Quel était pourtant le caractère de la grande solennité qui se préparait au Champ-de-Mars?
Depuis quelque temps, on avait conçu l'idée d'une confédération générale, qui devait réunir les drapeaux de toutes les gardes nationales du royaume.
Ce mouvement était parti des provinces: l'égoïsme de localité cédait dans toute la France à l'entraînement de l'esprit public: les citoyens régénérés avaient besoin de se voir, de se connaître; ils se cherchaient; plus de divisions; une grande famille liée par les mêmes sentiments. On avait choisi le Champ-de-Mars pour le théâtre de la fête; mais ce théâtre était lui-même à construire. Quinze mille ouvriers travaillaient depuis quelques jours à relever les terres, de chaque côté du Champ, en vastes talus qui devaient supporter la masse des spectateurs. Cependant le bruit circule que l'ouvrage n'avance pas; l'inquiétude se répand dans tous les quartiers de la ville. On se transporte aussitôt sur les lieux. Il n'y a qu'un cri: «Mettons-nous-y tous.»

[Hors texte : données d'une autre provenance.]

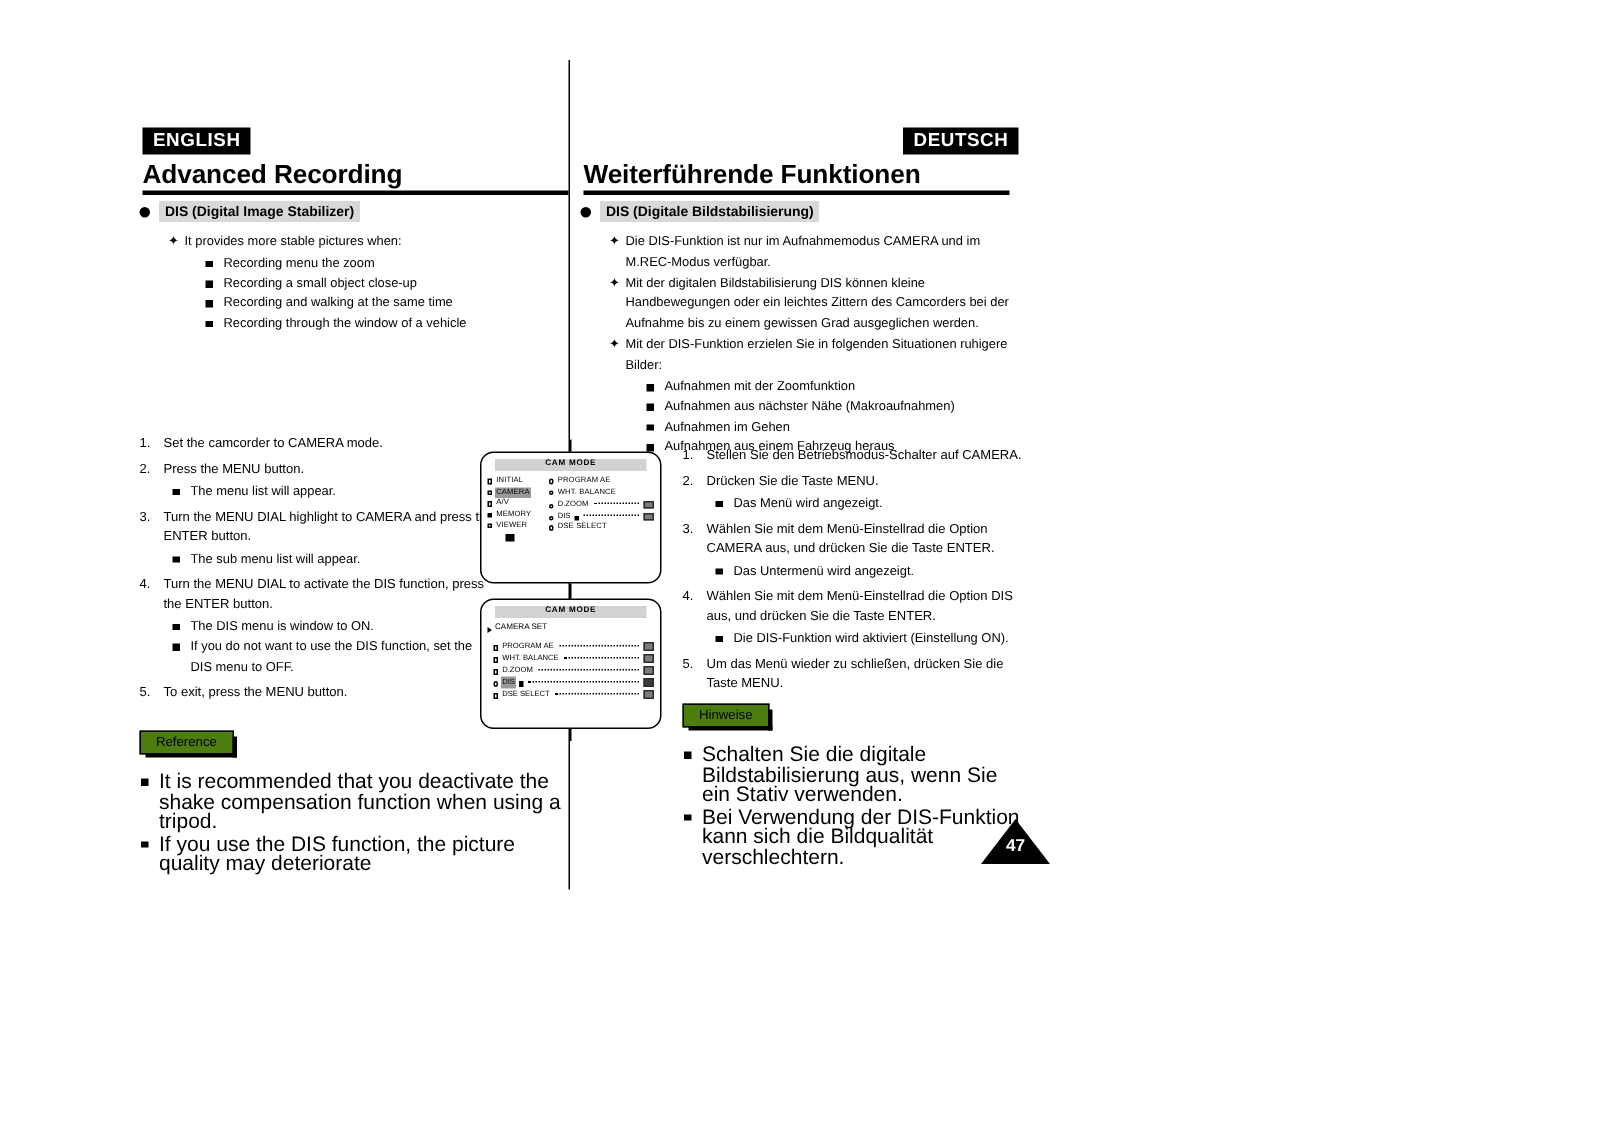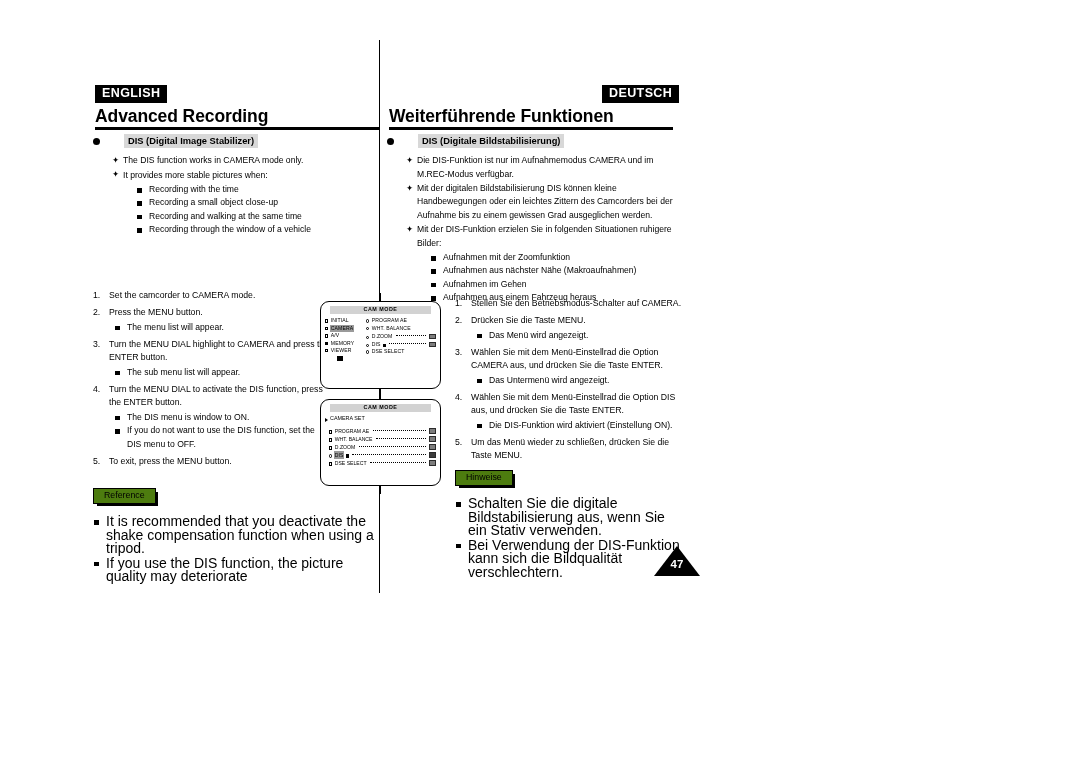--- a/index.html
+++ b/index.html
@@ -78,7 +78,7 @@
   .sec-head {
     display: flex;
     align-items: center;
-    gap: 24px;
+    gap: 6px;
     margin-bottom: 6px;
   }
   .sec-dot {

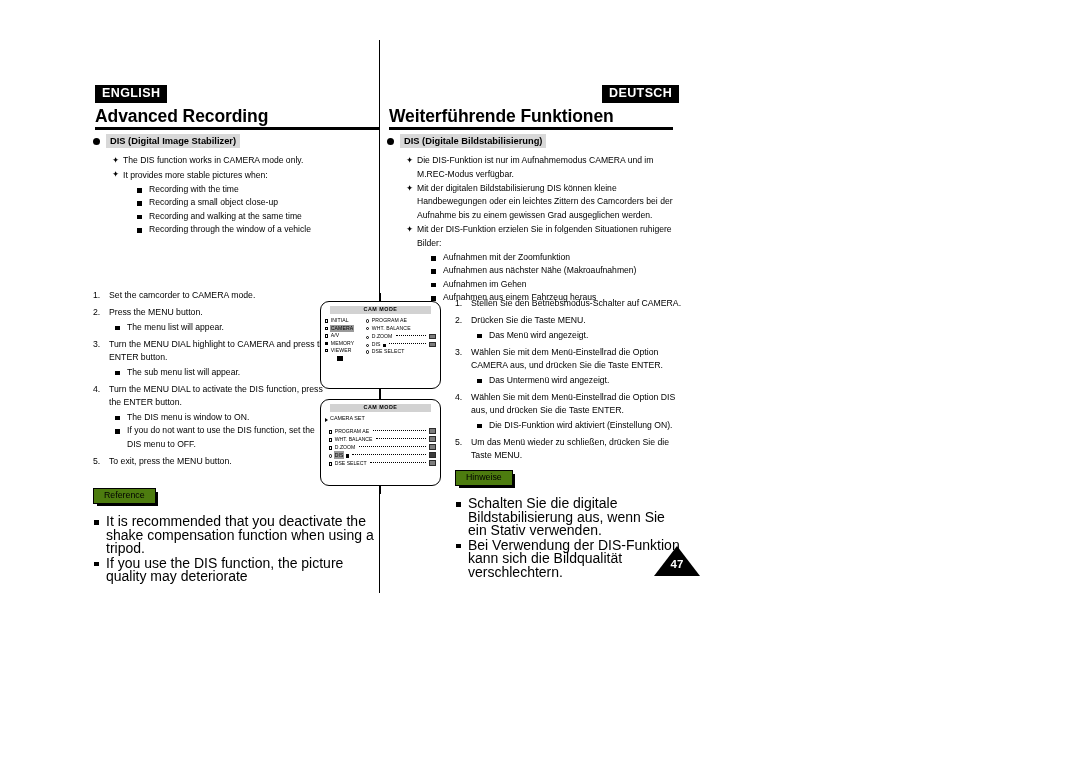--- a/index.html
+++ b/index.html
@@ -383,7 +383,6 @@
       <span class="sec-title">DIS (Digital Image Stabilizer)</span>
     </div>
     <ul class="lvl1">
-      <li>The DIS function works in CAMERA mode only.</li>
       <li>
         <span>It provides more stable pictures when:</span>
         <ul class="lvl2">

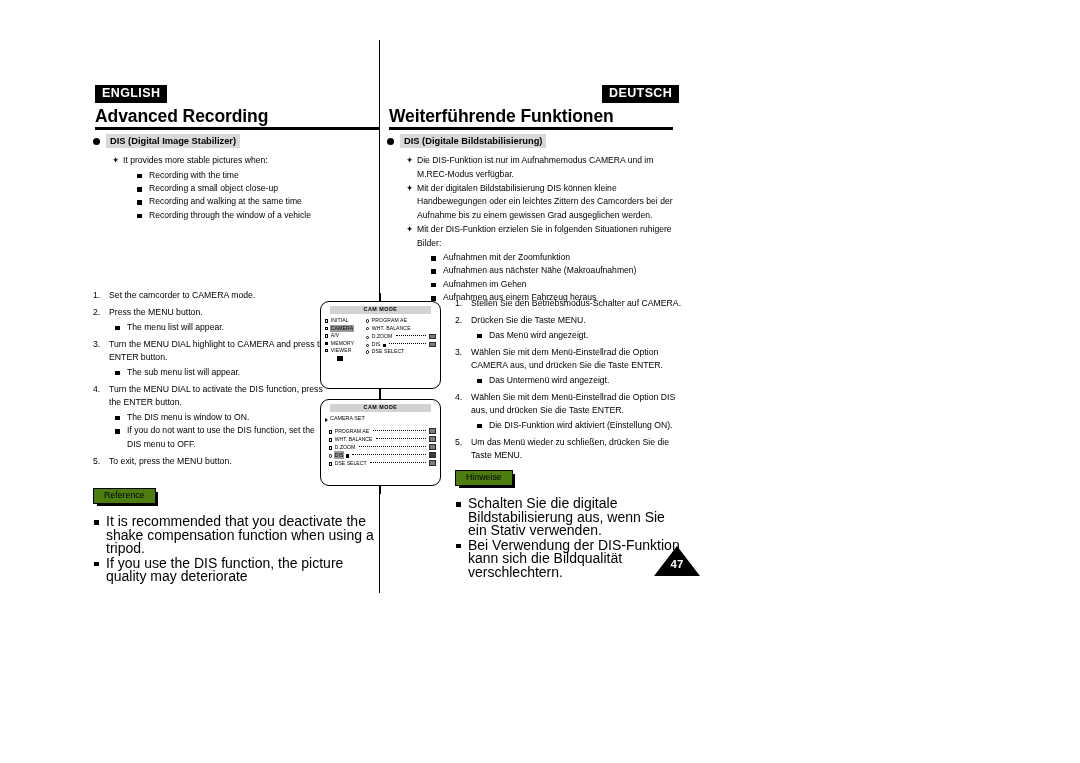--- a/index.html
+++ b/index.html
@@ -386,7 +386,7 @@
       <li>
         <span>It provides more stable pictures when:</span>
         <ul class="lvl2">
-          <li>Recording with the time</li>
+          <li>Recording menu the zoom</li>
           <li>Recording a small object close-up</li>
           <li>Recording and walking at the same time</li>
           <li>Recording through the window of a vehicle</li>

A l'instant même, une armée de cent cinquante mille travailleurs accourt; le Champ est transformé en un immense atelier national. Les bataillons de la garde nationale, les citoyens de tout rang, de tout âge, arrivent armés de pelles et de pioches. Les invalides, auxquels il reste un bras, une jambe, remuent vaillamment la terre; ceux d'entre eux qui sont aveugles aident à tirer les tombereaux. Les femmes, que l'oisiveté du dimanche avait amenées sur le théâtre de ces joyeux travaux, oublient tout à coup leur sexe, leurs atours; elles disputent aux hommes les instruments pénibles; de blanches et fines mains enfoncent la bêche, poussent la brouette. La nuit sépare cette laborieuse famille, mais l'aurore qui suit la trouve déjà rassemblée. Les femmes reviennent; déjà leur teint est légèrement bruni au service de la patrie; elles mettent de la grâce dans leur ardeur à l'ouvrage; leur simple vue repose des fatigues, leur exemple encourage. Des prêtres, des moines se mêlent dans les bandes: les chartreux transportent la terre en silence et avec un pieux recueillement; les enfants font, à travers tout cela, l'école buissonnière; leurs bras tremblants ou débiles aident à charger les fardeaux; leur gaieté trompe la longueur des heures de travail.
Le nombre de travailleurs augmente d'heure en heure: les outils manquent; tout à coup les chapeaux, les tabliers suppléent aux brouettes; l'émulation du dévouement invente des instruments nouveaux. Au milieu de cette population ouvrière, on distingue les bras rompus depuis longtemps à la fatigue, les mains de fer créées par l'industrie.
Les imprimeurs avaient inscrit sur leur drapeau: Imprimerie, premier flambeau de la liberté! Ceux de Prudhomme s'étaient fait, pour se reconnaître, des bonnets de papier avec les couvertures des Révolutions de Paris; ils sont accueillis à leur arrivée par des applaudissements. Les riches apportent le sacrifice de leur mollesse et de leur oisiveté, les femmes de leur beauté craintive et douillette: le pauvre, chose plus grave, chose sainte! apporte son temps.